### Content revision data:
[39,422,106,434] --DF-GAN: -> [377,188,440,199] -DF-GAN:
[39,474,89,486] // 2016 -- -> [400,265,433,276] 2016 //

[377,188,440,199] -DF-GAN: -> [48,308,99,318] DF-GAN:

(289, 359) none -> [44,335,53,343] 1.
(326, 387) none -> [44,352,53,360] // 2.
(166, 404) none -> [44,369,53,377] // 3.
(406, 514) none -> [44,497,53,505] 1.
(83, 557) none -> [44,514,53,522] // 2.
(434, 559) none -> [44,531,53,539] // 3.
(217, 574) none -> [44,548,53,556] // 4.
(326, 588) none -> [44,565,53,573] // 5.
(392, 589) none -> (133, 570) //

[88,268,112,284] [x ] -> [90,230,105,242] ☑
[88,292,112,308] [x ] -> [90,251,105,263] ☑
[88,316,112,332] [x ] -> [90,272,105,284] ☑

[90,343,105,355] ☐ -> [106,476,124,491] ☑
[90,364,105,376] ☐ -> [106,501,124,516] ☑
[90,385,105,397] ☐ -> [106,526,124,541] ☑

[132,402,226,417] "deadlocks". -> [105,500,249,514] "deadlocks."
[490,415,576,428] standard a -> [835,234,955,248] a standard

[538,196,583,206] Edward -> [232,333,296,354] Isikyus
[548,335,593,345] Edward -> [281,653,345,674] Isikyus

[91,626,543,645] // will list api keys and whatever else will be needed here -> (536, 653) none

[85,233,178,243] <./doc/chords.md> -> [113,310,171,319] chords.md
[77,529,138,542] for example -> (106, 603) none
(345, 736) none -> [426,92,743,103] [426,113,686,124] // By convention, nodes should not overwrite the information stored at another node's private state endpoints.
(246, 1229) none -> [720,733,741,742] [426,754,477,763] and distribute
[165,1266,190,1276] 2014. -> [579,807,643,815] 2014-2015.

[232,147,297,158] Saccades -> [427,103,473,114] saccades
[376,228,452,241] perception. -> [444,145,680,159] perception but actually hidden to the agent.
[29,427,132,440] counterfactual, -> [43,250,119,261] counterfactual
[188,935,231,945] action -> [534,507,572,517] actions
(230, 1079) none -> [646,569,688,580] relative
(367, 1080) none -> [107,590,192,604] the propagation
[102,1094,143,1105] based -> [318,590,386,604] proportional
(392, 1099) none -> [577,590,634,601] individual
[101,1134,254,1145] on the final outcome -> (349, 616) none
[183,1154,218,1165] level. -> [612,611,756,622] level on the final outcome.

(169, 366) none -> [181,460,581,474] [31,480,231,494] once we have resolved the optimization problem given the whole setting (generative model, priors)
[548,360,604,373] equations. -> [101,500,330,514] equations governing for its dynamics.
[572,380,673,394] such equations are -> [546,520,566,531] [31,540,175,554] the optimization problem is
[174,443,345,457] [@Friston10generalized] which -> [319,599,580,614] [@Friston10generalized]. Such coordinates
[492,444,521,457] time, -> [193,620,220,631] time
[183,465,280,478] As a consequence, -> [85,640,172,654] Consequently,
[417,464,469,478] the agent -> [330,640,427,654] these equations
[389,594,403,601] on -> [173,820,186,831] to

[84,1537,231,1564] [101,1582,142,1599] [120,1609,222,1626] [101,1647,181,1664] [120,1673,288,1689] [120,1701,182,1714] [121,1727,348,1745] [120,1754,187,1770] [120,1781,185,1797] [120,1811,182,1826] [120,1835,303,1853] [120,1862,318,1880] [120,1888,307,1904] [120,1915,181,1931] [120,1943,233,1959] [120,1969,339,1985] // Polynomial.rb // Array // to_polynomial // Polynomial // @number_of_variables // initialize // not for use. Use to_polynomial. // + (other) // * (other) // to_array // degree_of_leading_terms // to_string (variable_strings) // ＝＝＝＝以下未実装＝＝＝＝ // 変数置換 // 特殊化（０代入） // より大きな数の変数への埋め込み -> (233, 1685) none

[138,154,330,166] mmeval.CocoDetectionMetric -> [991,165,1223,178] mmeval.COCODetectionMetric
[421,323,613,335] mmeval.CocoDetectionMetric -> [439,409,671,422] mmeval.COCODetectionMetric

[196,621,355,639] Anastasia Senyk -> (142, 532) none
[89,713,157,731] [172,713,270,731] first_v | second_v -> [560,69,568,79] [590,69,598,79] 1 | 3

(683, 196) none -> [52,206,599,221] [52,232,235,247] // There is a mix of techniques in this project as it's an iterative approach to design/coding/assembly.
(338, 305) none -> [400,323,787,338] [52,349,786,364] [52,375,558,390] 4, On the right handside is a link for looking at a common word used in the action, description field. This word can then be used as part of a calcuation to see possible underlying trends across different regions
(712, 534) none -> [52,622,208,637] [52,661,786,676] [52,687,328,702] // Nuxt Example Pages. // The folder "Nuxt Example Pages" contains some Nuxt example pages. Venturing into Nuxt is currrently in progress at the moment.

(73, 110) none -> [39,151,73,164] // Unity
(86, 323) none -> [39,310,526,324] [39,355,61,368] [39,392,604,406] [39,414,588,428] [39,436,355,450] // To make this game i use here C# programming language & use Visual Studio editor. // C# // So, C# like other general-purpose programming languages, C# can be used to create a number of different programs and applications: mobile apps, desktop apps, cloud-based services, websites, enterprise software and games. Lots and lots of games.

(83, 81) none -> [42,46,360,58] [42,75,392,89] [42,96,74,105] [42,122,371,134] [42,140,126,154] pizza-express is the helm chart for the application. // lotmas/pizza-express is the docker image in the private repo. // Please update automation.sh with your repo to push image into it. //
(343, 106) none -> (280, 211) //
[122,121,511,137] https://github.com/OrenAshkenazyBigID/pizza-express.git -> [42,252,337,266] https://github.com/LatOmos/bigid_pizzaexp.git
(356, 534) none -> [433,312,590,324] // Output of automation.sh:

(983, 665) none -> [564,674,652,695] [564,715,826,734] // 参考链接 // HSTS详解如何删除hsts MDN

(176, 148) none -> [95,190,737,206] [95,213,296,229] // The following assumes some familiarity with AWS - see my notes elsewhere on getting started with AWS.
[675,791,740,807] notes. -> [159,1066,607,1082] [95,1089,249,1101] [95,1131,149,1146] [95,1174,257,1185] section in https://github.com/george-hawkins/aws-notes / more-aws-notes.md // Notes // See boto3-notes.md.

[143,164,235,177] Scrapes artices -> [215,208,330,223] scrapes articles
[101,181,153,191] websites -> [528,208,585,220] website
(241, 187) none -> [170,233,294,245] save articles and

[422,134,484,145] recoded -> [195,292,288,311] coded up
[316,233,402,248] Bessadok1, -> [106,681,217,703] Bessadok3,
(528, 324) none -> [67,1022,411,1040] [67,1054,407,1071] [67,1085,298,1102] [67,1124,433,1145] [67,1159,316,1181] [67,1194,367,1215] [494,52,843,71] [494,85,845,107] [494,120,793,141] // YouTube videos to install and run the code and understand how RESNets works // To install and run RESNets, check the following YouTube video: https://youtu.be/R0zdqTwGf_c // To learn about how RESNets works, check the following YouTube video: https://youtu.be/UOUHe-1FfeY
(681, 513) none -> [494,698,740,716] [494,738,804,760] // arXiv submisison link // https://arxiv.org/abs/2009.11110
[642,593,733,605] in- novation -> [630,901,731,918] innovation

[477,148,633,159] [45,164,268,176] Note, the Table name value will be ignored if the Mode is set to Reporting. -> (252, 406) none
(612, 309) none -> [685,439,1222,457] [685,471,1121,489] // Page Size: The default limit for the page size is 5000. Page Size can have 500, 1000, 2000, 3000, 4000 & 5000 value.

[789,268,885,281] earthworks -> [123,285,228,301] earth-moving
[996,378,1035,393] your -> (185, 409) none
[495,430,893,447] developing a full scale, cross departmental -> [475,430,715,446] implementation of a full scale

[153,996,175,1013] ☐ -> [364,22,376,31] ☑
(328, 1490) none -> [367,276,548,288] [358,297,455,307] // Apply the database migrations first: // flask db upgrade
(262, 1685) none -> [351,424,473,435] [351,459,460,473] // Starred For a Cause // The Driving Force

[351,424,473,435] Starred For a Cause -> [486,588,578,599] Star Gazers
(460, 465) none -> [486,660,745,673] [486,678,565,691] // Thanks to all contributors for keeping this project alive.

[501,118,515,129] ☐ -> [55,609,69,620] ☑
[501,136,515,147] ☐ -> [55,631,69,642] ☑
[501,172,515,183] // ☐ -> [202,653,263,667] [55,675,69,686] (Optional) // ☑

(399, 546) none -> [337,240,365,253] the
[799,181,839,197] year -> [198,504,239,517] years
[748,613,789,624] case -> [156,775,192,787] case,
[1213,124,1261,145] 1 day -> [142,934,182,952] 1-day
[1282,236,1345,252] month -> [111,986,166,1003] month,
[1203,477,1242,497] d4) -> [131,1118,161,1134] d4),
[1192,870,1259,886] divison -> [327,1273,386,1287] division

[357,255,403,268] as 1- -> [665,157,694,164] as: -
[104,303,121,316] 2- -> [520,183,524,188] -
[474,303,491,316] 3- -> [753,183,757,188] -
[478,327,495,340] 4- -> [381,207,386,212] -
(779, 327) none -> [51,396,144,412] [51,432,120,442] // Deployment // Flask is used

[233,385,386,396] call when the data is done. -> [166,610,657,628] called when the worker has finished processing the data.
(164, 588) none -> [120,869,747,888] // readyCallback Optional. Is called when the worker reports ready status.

### The task:
Transcribe the lines above between the line holding "[196,621,355,639] Anastasia Senyk" and the line holding "(683, 196) none", inclusive, exactly as they stand and with nothing added.

### Answer section:
[196,621,355,639] Anastasia Senyk -> (142, 532) none
[89,713,157,731] [172,713,270,731] first_v | second_v -> [560,69,568,79] [590,69,598,79] 1 | 3

(683, 196) none -> [52,206,599,221] [52,232,235,247] // There is a mix of techniques in this project as it's an iterative approach to design/coding/assembly.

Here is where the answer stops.